Terbang ke Doha, Erick Thohir Temui FIFA Negosiasikan Nasib Piala Dunia U20 – Berita Jatim

by
Terbang ke Doha, Erick Thohir Temui FIFA Negosiasikan Nasib Piala Dunia U20

Pahami.id – Presiden Joko Widodo (Jokowi) telah memerintahkan Ketua Umum PSSI Erick Thohir untuk bertemu dengan FIFA guna membahas atau merundingkan nasib Piala Dunia U20 di Indonesia.

Sebelumnya, nasib Piala Dunia U20 yang akan berlangsung di Indonesia memang terancam gagal. Hal itu setelah heboh yang terjadi akibat penolakan sejumlah tokoh termasuk politisi PDIP untuk bergabung dengan Israel.

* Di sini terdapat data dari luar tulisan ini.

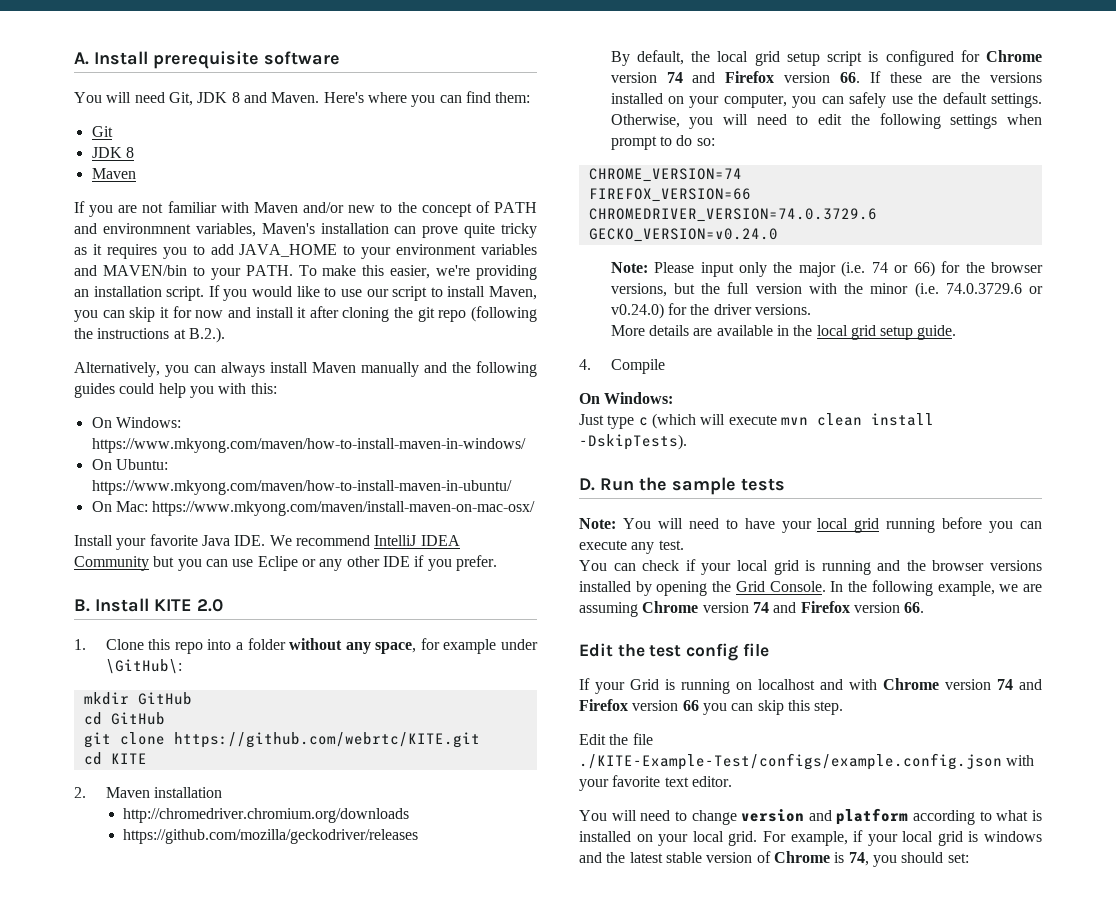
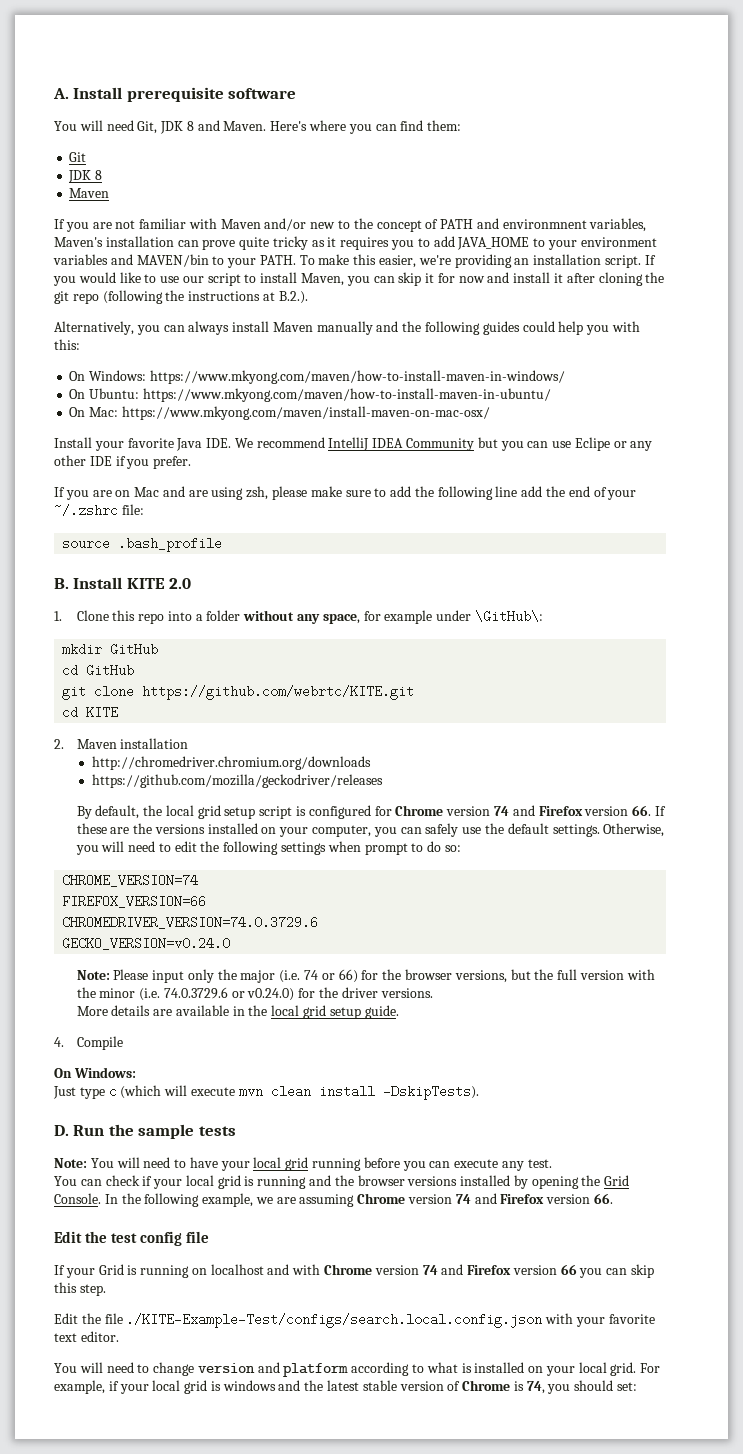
(497, 563) none -> [54,486,637,500] [54,504,144,517] [62,537,223,552] // If you are on Mac and are using zsh, please make sure to add the following line add the end of your ~/.zshrc file: // source .bash_profile
[579,753,1002,770] ./KITE-Example-Test/configs/example.config.json -> [126,1313,543,1328] ./KITE-Example-Test/configs/search.local.config.json

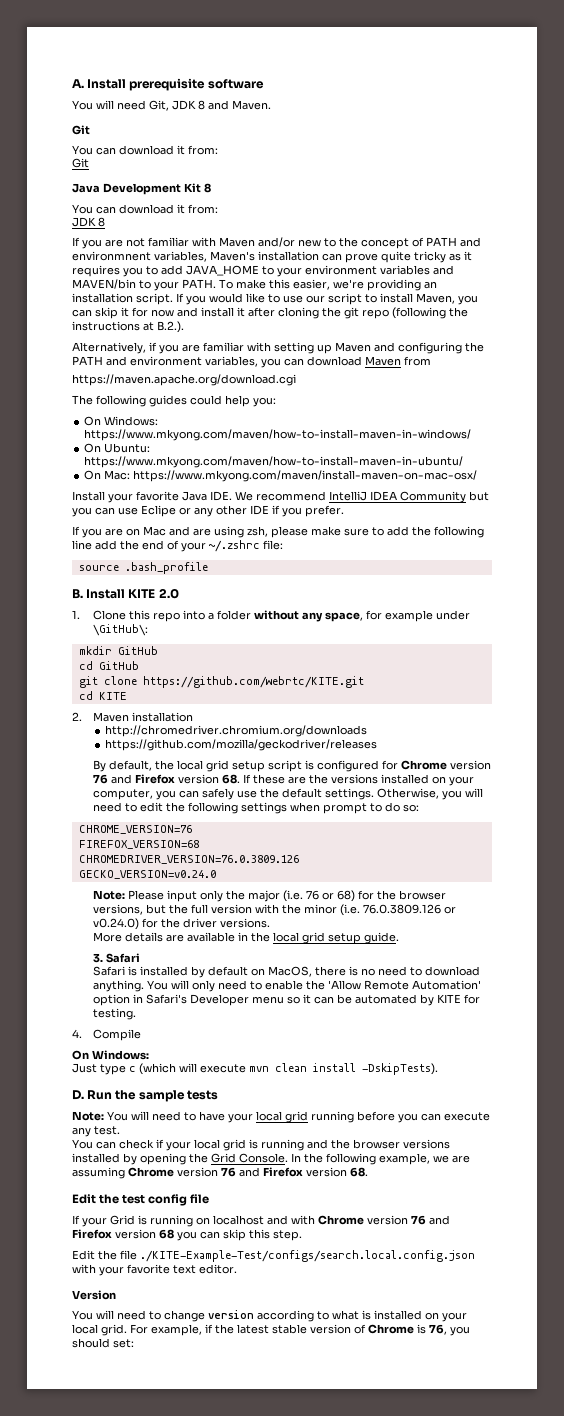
[270,120,462,134] [69,152,87,162] [68,170,103,183] [69,188,110,198] Here's where you can find them: // Git // JDK 8 // Maven -> [72,125,90,135] [72,145,218,155] [72,158,89,168] [72,183,211,195] [72,204,218,214] [72,217,105,227] // Git // You can download it from: // Git // Java Development Kit 8 // You can download it from: // JDK 8
[136,321,422,335] you can always install Maven manually and the -> [149,342,484,354] [72,356,431,368] [72,374,296,386] [72,395,93,405] if you are familiar with setting up Maven and configuring the PATH and environment variables, you can download Maven from // https://maven.apache.org/download.cgi // The
[586,321,640,335] [54,339,80,350] you with this: -> [253,397,276,407] you:
[493,805,652,816] 74 and Firefox version 66. -> [93,774,241,784] 76 and Firefox version 68.
[62,874,199,887] [62,895,207,908] [62,916,319,929] CHROME_VERSION=74 // FIREFOX_VERSION=66 // CHROMEDRIVER_VERSION=74.0.3729.6 -> [78,825,192,834] [78,840,199,849] [78,855,299,864] CHROME_VERSION=76 // FIREFOX_VERSION=68 // CHROMEDRIVER_VERSION=76.0.3809.126
[304,969,358,983] 74 or 66) -> [306,890,356,902] 76 or 68)
[163,987,228,999] 74.0.3729.6 -> [363,904,442,914] 76.0.3809.126
(399, 1012) none -> [93,953,141,963] [93,966,481,978] [93,980,482,992] [93,994,481,1006] [93,1008,137,1020] // 3. Safari // Safari is installed by default on MacOS, there is no need to download anything. You will only need to enable the 'Allow Remote Automation' option in Safari's Developer menu so it can be automated by KITE for testing.
[455,1193,613,1204] 74 and Firefox version 66. -> [221,1167,368,1177] 76 and Firefox version 68.
[422,1264,577,1275] 74 and Firefox version 66 -> [411,1215,450,1225] [72,1229,174,1239] 76 and Firefox version 68
(119, 1336) none -> [72,1290,116,1300] // Version
[257,1362,349,1377] and platform -> (254, 1314) none
[119,1380,301,1394] your local grid is windows and -> (213, 1328) none
[526,1381,545,1394] 74, -> [429,1324,447,1335] 76,

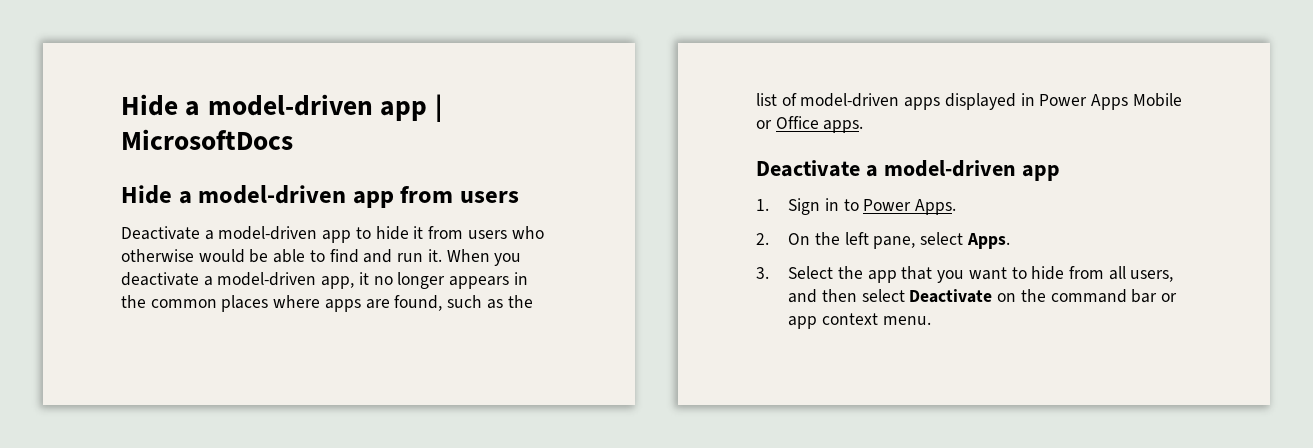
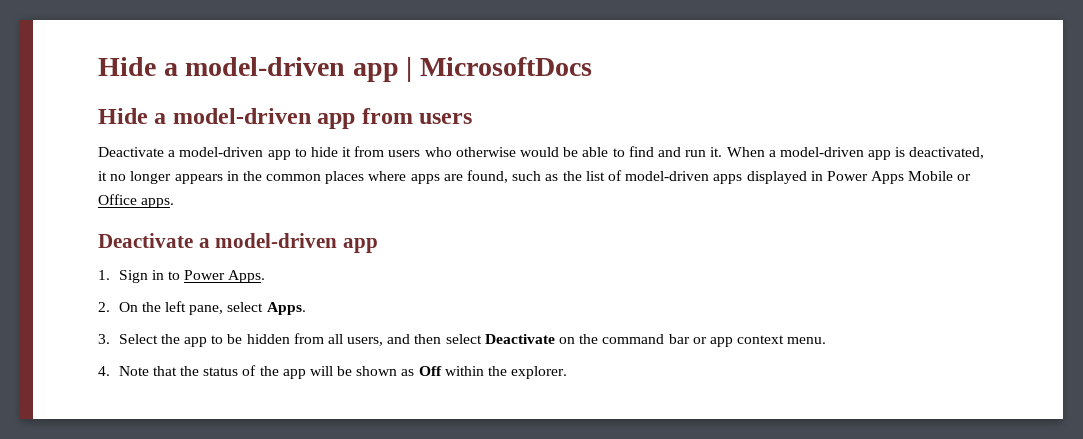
[494,253,522,266] [121,272,355,289] you deactivate a model-driven app, -> [768,147,985,160] a model-driven app is deactivated,
[901,266,1065,283] that you want to hide -> [211,334,290,344] to be hidden
(931, 320) none -> [98,365,568,379] // 4. Note that the status of the app will be shown as Off within the explorer.

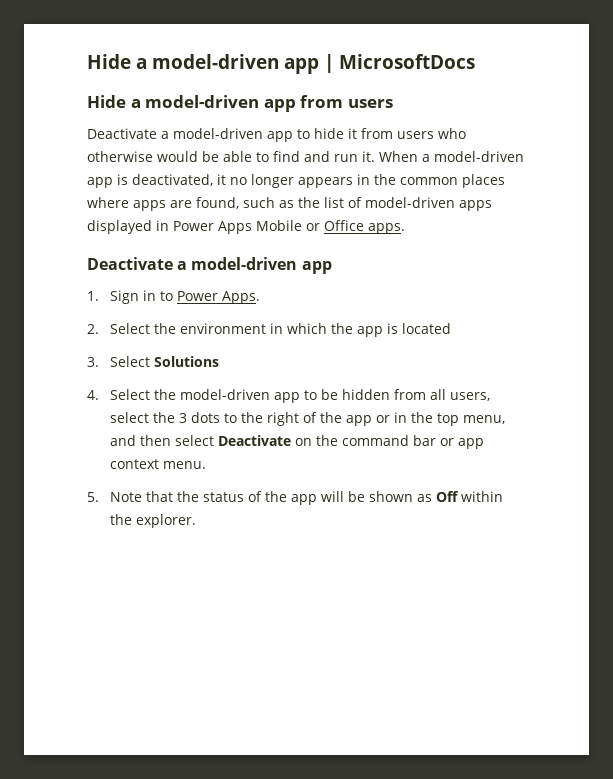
[118,301,306,315] [98,334,180,344] On the left pane, select Apps. // 3. Select the -> [110,323,452,337] [87,356,220,367] [87,389,271,400] Select the environment in which the app is located // 3. Select Solutions // 4. Select the model-driven
(384, 341) none -> [110,412,506,426] select the 3 dots to the right of the app or in the top menu,
[98,366,110,376] 4. -> [87,492,99,502] 5.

Erick Thohir membenarkan negosiasi ini dengan FIFA. Tadi malam dia terbang ke Doha, Qatar, membawa misi negosiasi. Hal itu disampaikan Erick di luar pertandingan FIFA matchday antara Indonesia dan Burundi di Stadion Patriot Candrabagha, Bekasi.

“Saya sudah mendapat perintah dan instruksi dari Bapak Presiden Joko Widodo, untuk segera pergi dan berdiplomasi mencari solusi bagi sepak bola Indonesia,” ujarnya seperti dilansir ANTARA, Selasa (28/03/2023) siang.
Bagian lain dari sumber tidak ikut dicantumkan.